Gleam Lab · FAQ
FAQ
Frequently asked questions about this site, backend engineering, AI Engineering, indie tools, the AI voice module, Chinese AI writing quality, and long-term public works.
What are you mainly working on now?
I mainly work around backend engineering, platform development, AI Engineering, indie tools, and long-term technical writing. In short, I use backend engineering, AI Engineering, and automation tools to turn complex problems into runnable, reviewable, long-lived systems.
Are you still a Java backend engineer?
Yes. Java backend and platform engineering are still my technical foundation. I am simply extending microservices, data pipelines, DevOps, reliability, and engineering experience into AI applications, agents, real-time voice modules, and automation tools.
Why extend from backend engineering into AI Engineering?
Because real AI delivery quickly becomes a backend and platform problem: service abstraction, authentication, streaming responses, context management, tool permissions, tracing, evaluation regression, cost governance, and deployment stability. Backend capability becomes the foundation for turning AI into systems.
How is AI Engineering different from calling a model API?
Calling a model API completes a request. AI Engineering asks whether the full system can run reliably. It includes input-output contracts, context strategy, tool calling, permission boundaries, fallback paths, observability, evaluation, cost, latency, and continuous iteration.
What is the relationship between the AI Voice Module and AscendLab?
They are now separate. The AI Voice Module is an edge-cloud AI interaction system focused on STT, LLM, TTS, agents, interruption, real-time pipelines, and admin configuration. AscendLab is the indie tools and AI Workflow lab for browser tools, small products, and public workflow experiments.
What is AscendLab?
AscendLab is my indie tools and AI Workflow lab. It validates small public tools, AI-assisted flows, and indie product ideas. It is not presented as a mature SaaS. The focus is building useful, accessible, maintainable, and iterated public works.
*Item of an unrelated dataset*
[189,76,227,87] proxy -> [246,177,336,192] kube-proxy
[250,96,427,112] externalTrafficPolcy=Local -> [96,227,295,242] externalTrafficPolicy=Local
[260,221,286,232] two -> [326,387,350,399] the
What is AI Infra Handbook?
AI Infra Handbook is my long-term handbook for AI infrastructure knowledge, covering model serving, RAG, vector databases, GPU resources, Kubernetes, observability, Agent / MCP, and cost governance. It is learning and practice notes, not unverified production best-practice claims.
What is stop-slop-zh?
stop-slop-zh is a Chinese AI writing quality governance project. It is not anti-AI; it is against vague, mechanical, over-templated, and fake-depth writing. It can support blog optimization, prompt engineering, Claude / ChatGPT Skills, Chinese content review, and technical writing checks.
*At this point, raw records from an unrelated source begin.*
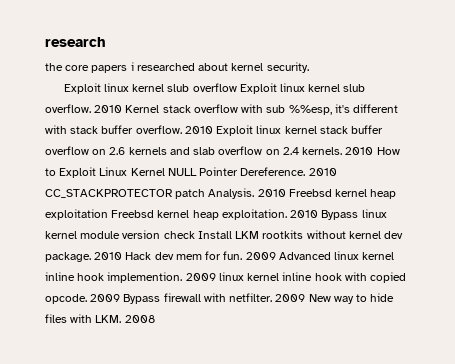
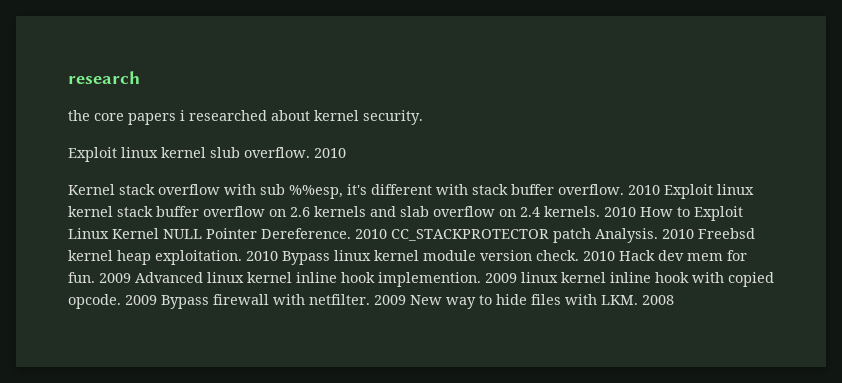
[192,83,366,94] [45,104,123,113] overflow Exploit linux kernel slub overflow. 2010 -> [244,147,346,158] overflow. 2010 //
[45,209,219,220] exploitation Freebsd kernel heap -> (151, 257) none
[163,230,404,239] [45,252,91,262] check Install LKM rootkits without kernel dev package. -> [536,250,579,261] check.

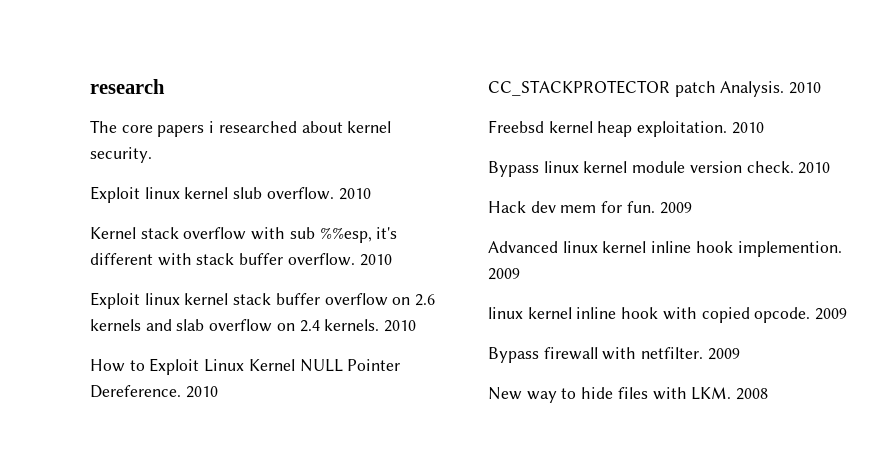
[68,110,90,121] the -> [90,120,117,133] The
(660, 190) none -> (392, 260) //
(636, 212) none -> (417, 326) //
(387, 234) none -> (218, 392) //
(694, 234) none -> (822, 88) //
(278, 256) none -> (764, 128) //
(615, 256) none -> (831, 168) //
(131, 278) none -> (692, 208) //
(517, 278) none -> (520, 274) //
(157, 300) none -> (848, 314) //
(406, 300) none -> (740, 354) //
What does this blog mainly cover?
It covers backend engineering, microservices, platform development, AI Engineering, LLM applications, Agent / MCP, real-time voice pipelines, indie tools, automation, SEO / GEO, project reviews, and long-term personal growth. Historical posts remain available, while the home and project pages emphasize the current main tracks.
How do you think AI affects programmers?
AI will significantly change development workflows, but it does not automatically replace engineering judgment. The more important abilities become problem definition, system boundary design, result verification, quality governance, tool integration into real workflows, and ownership of final delivery.
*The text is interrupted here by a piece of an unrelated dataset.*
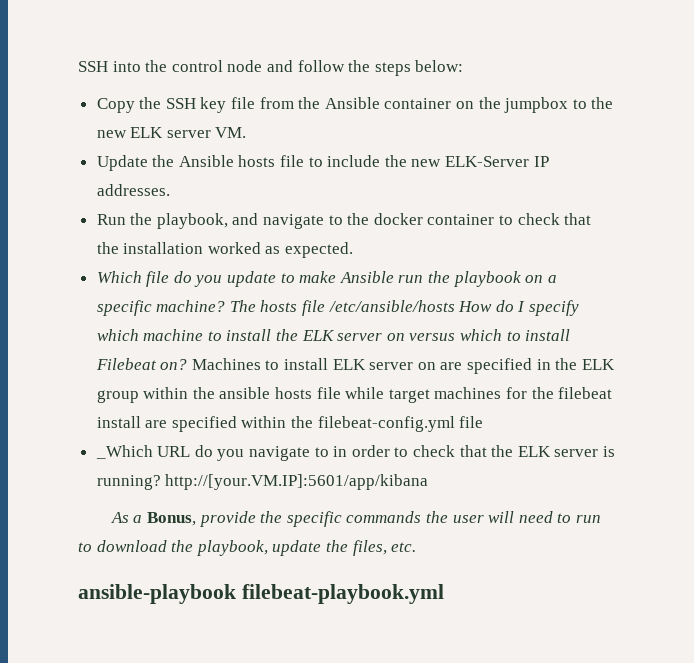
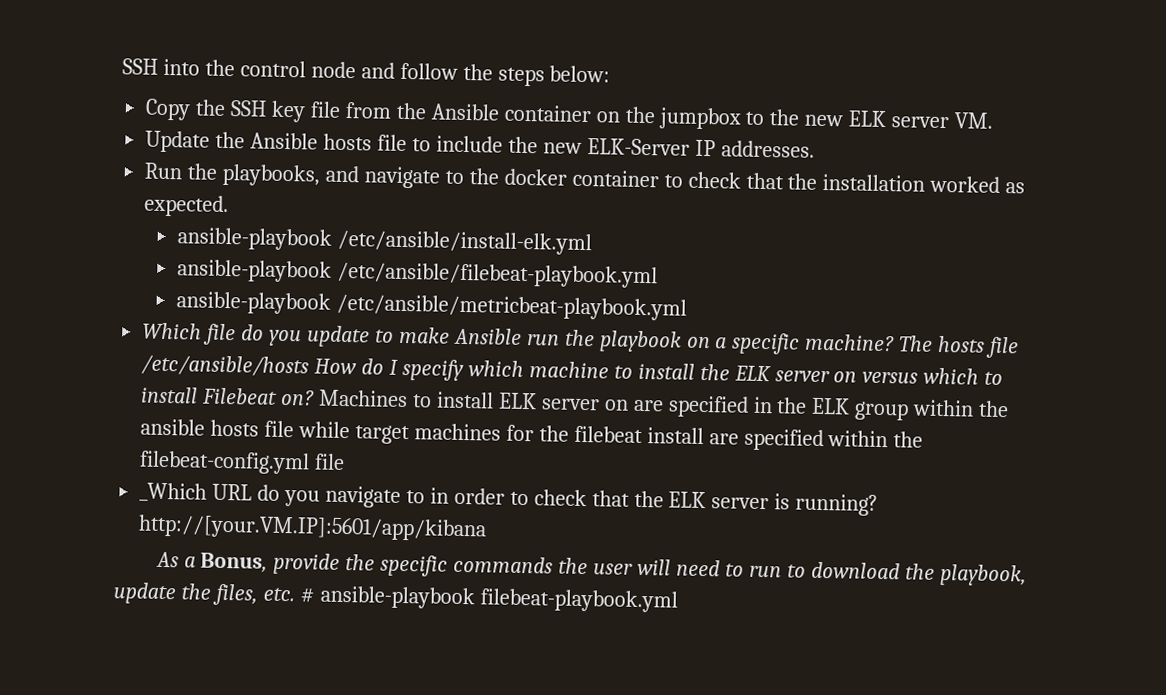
[156,213,228,229] playbook, -> [222,163,322,187] playbooks,
(354, 250) none -> [176,227,592,256] [176,259,658,289] [175,291,687,321] // ansible-playbook /etc/ansible/install-elk.yml // ansible-playbook /etc/ansible/filebeat-playbook.yml // ansible-playbook /etc/ansible/metricbeat-playbook.yml
(417, 547) // -> [299,587,315,603] #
Why build so many projects?
The projects are not meant to look numerous. They map to different capability layers: wzk.icu is personal infrastructure, AscendLab is an indie tool lab, the AI Voice Module is AI engineering practice, AI Infra Handbook is a knowledge system, and stop-slop-zh plus the code generator are tool-building experiments.
What does a long-term public work system mean?
It is not a one-off portfolio. It is a public archive that keeps accumulating. Articles record thinking, projects prove capability, FAQ explains positioning, and llms.txt plus structured data help search engines and AI systems understand the site. Every part supports long-term credibility.
Who is this website for?
It is for backend engineers, platform engineers, developers moving into AI Engineering, people interested in Agent / MCP / real-time voice systems, indie tool builders, personal technical brand builders, and anyone combining long-term writing with project construction.
How should I start reading this site?
To understand me quickly, start with the home and about pages. For AI Engineering, read the LLM engineering article and the AI Voice Module. For backend engineering, go to the Java / microservices series. For projects, start with the project map. For Chinese writing quality, begin with stop-slop-zh.